Une stratégie pour l'automobile. Le groupe CARS21 (Competitive Automotive Regulatory System for 21st Century) s'est engagé à présenter pour la fin de l'année une stratégie pour l'industrie automobile de l'UE, en indiquant dès maintenant que l'avenir de l'automobile européenne devra se fonder sur trois éléments: la technologie avancée, la sécurité et le respect de l'environnement (voir notre bulletin n° 8925). La crédibilité de CARS21 résulte du fait que ses membres ne sont pas des théoriciens mais des personnalités politiques ayant des pouvoirs d'action (deux vice-présidents de la Commission et un Commissaire, cinq ministres, deux parlementaires européens), des industriels du secteur et des représentants des travailleurs (voir la composition complète dans notre bulletin n° 8923).
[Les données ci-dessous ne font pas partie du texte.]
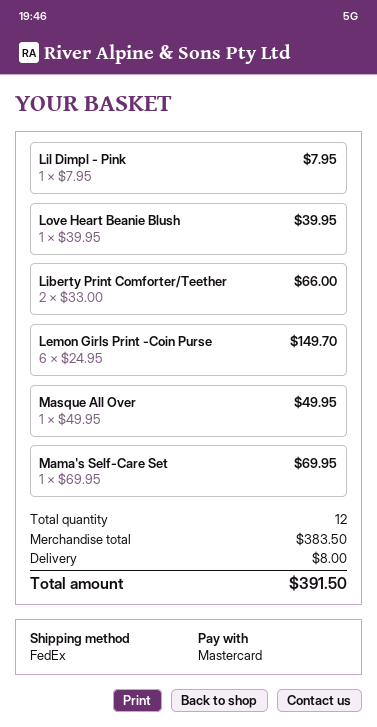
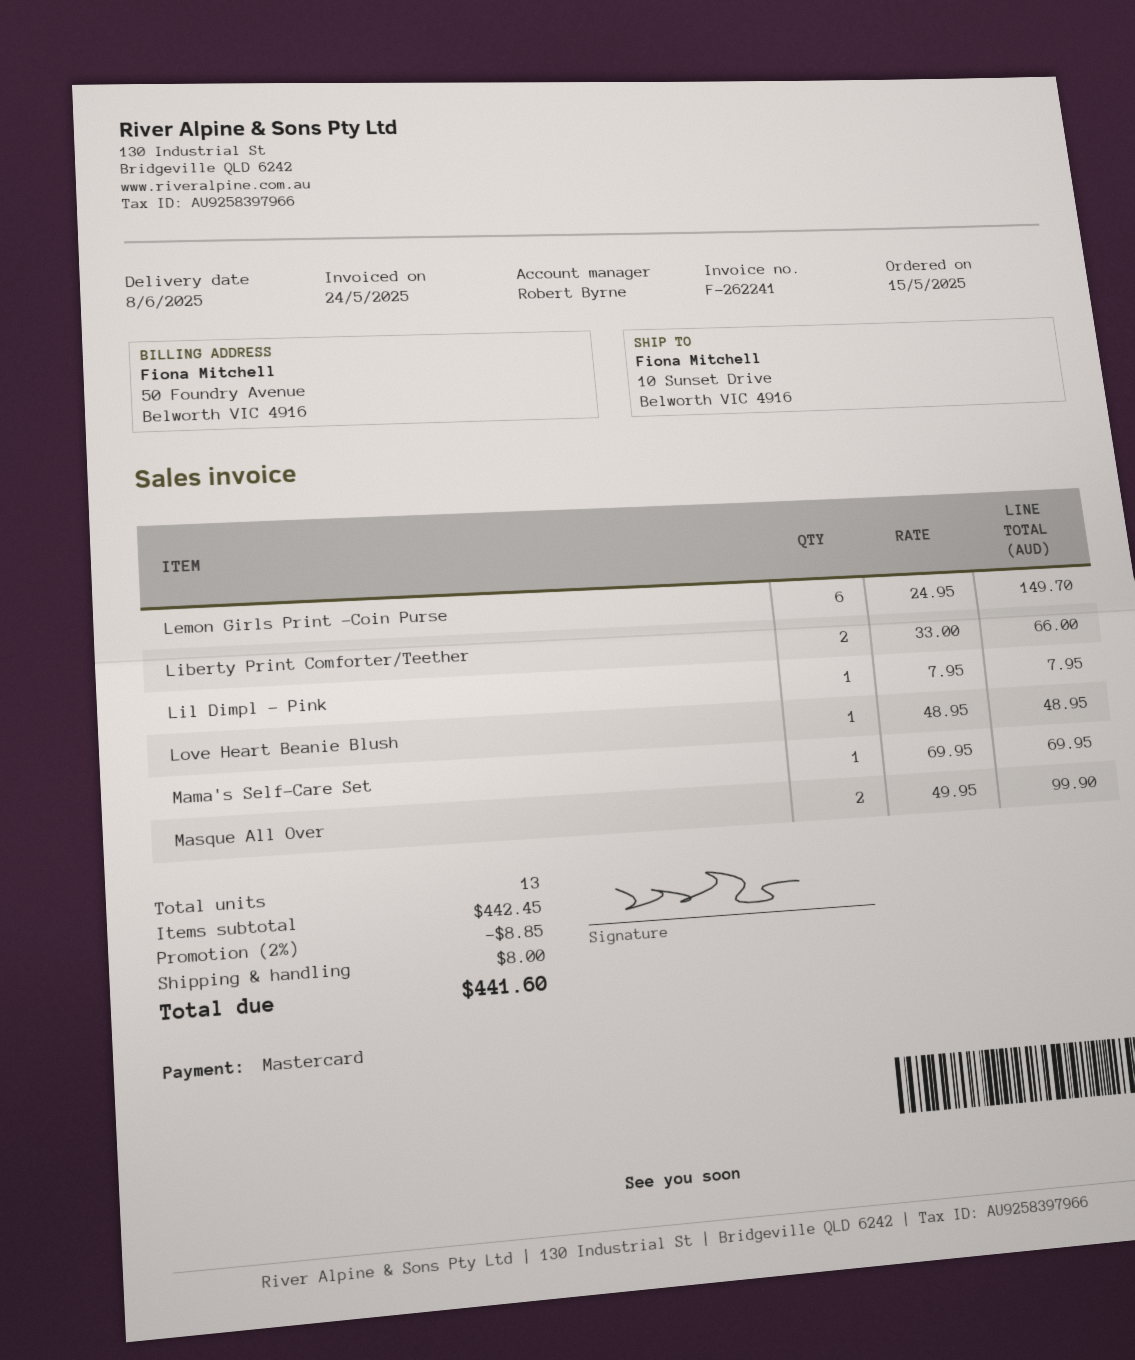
Love Heart Beanie Blush: 1 x 39.95 = 39.95 -> 1 x 48.95 = 48.95
Masque All Over: 1 x 49.95 = 49.95 -> 2 x 49.95 = 99.90
total quantity: 12 -> 13
subtotal: 383.50 -> 442.45
discount: none -> 2% = 8.85
total: 391.50 -> 441.60

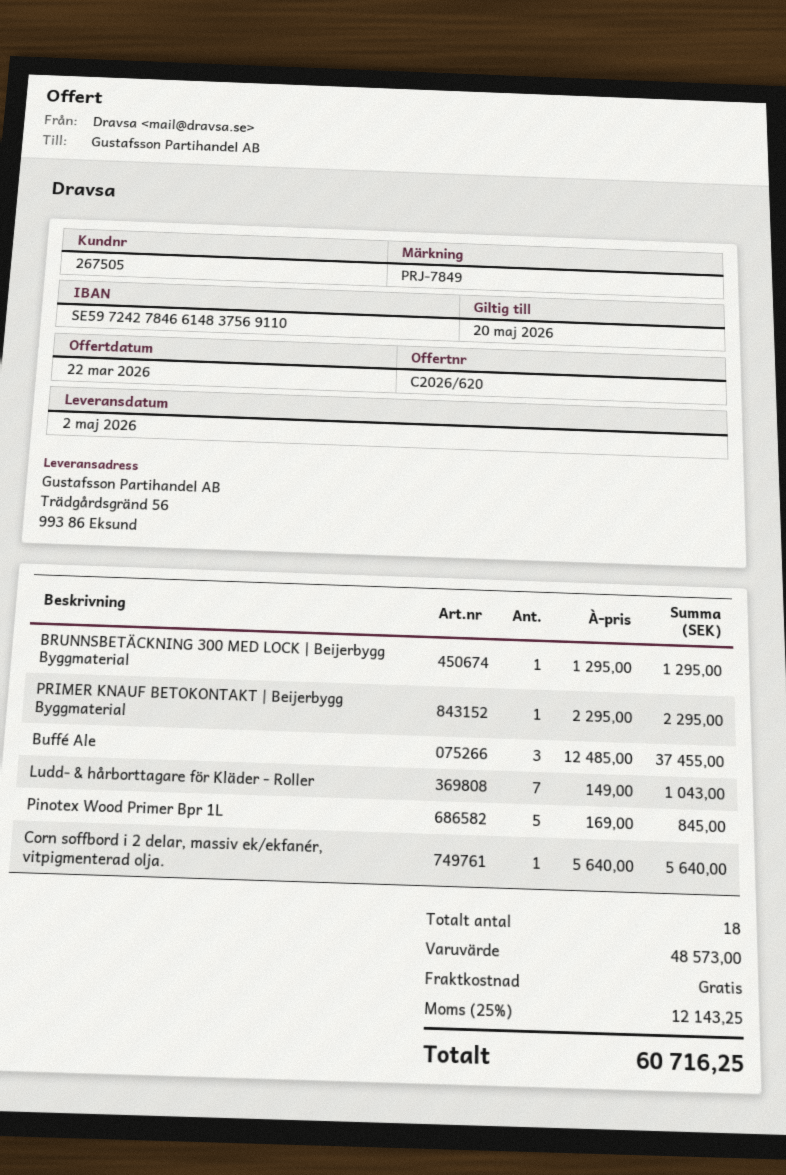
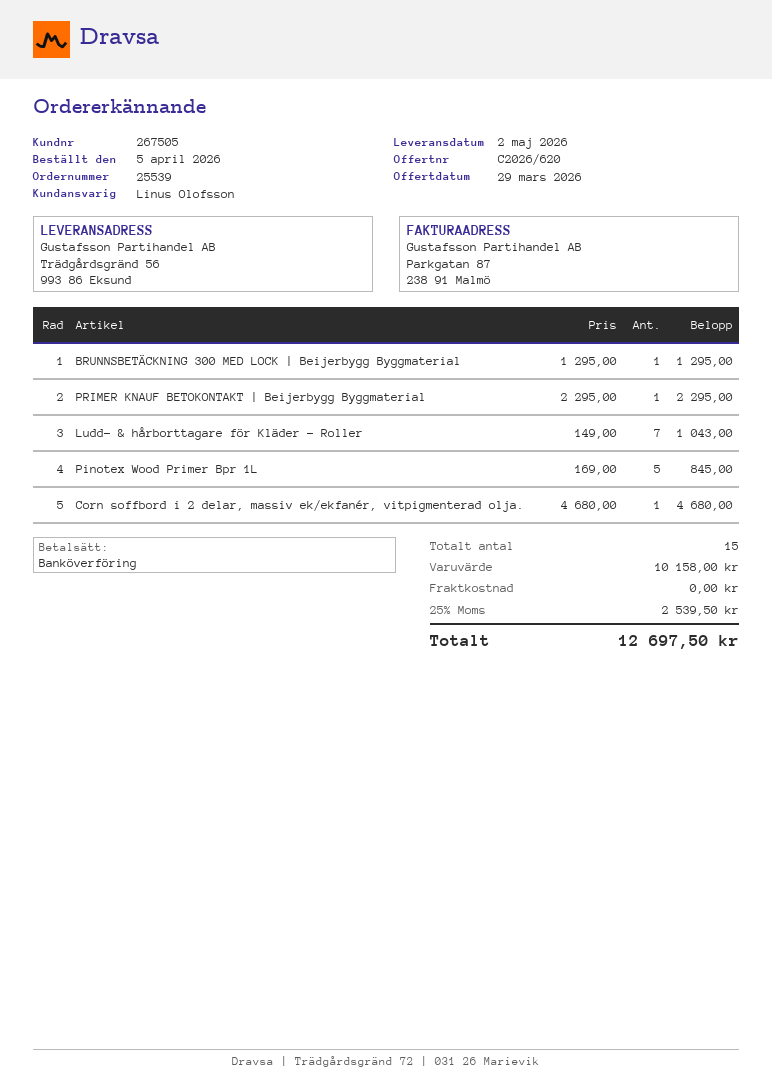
quote date: 2026-03-22 -> 2026-03-29
Buffé Ale: 3 x 12485.00 = 37455.00 -> none
Corn soffbord i 2 delar, massiv ek/ekfanér, vitpigmenterad olja.: 1 x 5640.00 = 5640.00 -> 1 x 4680.00 = 4680.00
total quantity: 18 -> 15
subtotal: 48573.00 -> 10158.00
tax: 25% = 12143.25 -> 25% = 2539.50
total: 60716.25 -> 12697.50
Il est évident que la stratégie en cours d'élaboration pourrait bénéficier, dans certaines zones, des mesures d'accompagnement indiquées au point précédent.

Quatre Etats membres anticipent le «casier judiciaire européen». La proposition de la Commission européenne visant à créer un «casier judiciaire européen» dans lequel seraient répertoriées toutes les condamnations pénales prononcées dans l'UE n'a pas été retenue telle quelle par le Conseil JAI (Justice et affaires intérieures) ; mais les mesures décidées permettront quand même de connaître les antécédents pénaux des condamnés, si bien que le Commissaire Franco Frattini a pu apporter le consensus de la Commission à la solution partielle retenue par le Conseil (voir notre bulletin n° 8928). En même temps, quatre Etats membres (France, Allemagne, Espagne et Belgique) ont décidé de mettre en réseau leurs casiers judiciaires nationaux, et ils proposeront aux autres Etats membres de se relier au système, ce qui pourrait se faire progressivement, de pays proche en pays proche. On connaît l'affaire qui avait déclenché cette initiative: un pédophile français, après avoir purgé en France une peine de prison pour viol de mineurs, s'était installé en Belgique où il avait obtenu une place d'éducateur dans une école belge, ce qui lui avait permis de violer et de tuer de nombreux enfants. Ces assassinats affreux auraient été évités si la Belgique avait connu ses antécédents. Je pense que personne n'osera présenter l'initiative prise comme une limitation des libertés individuelles.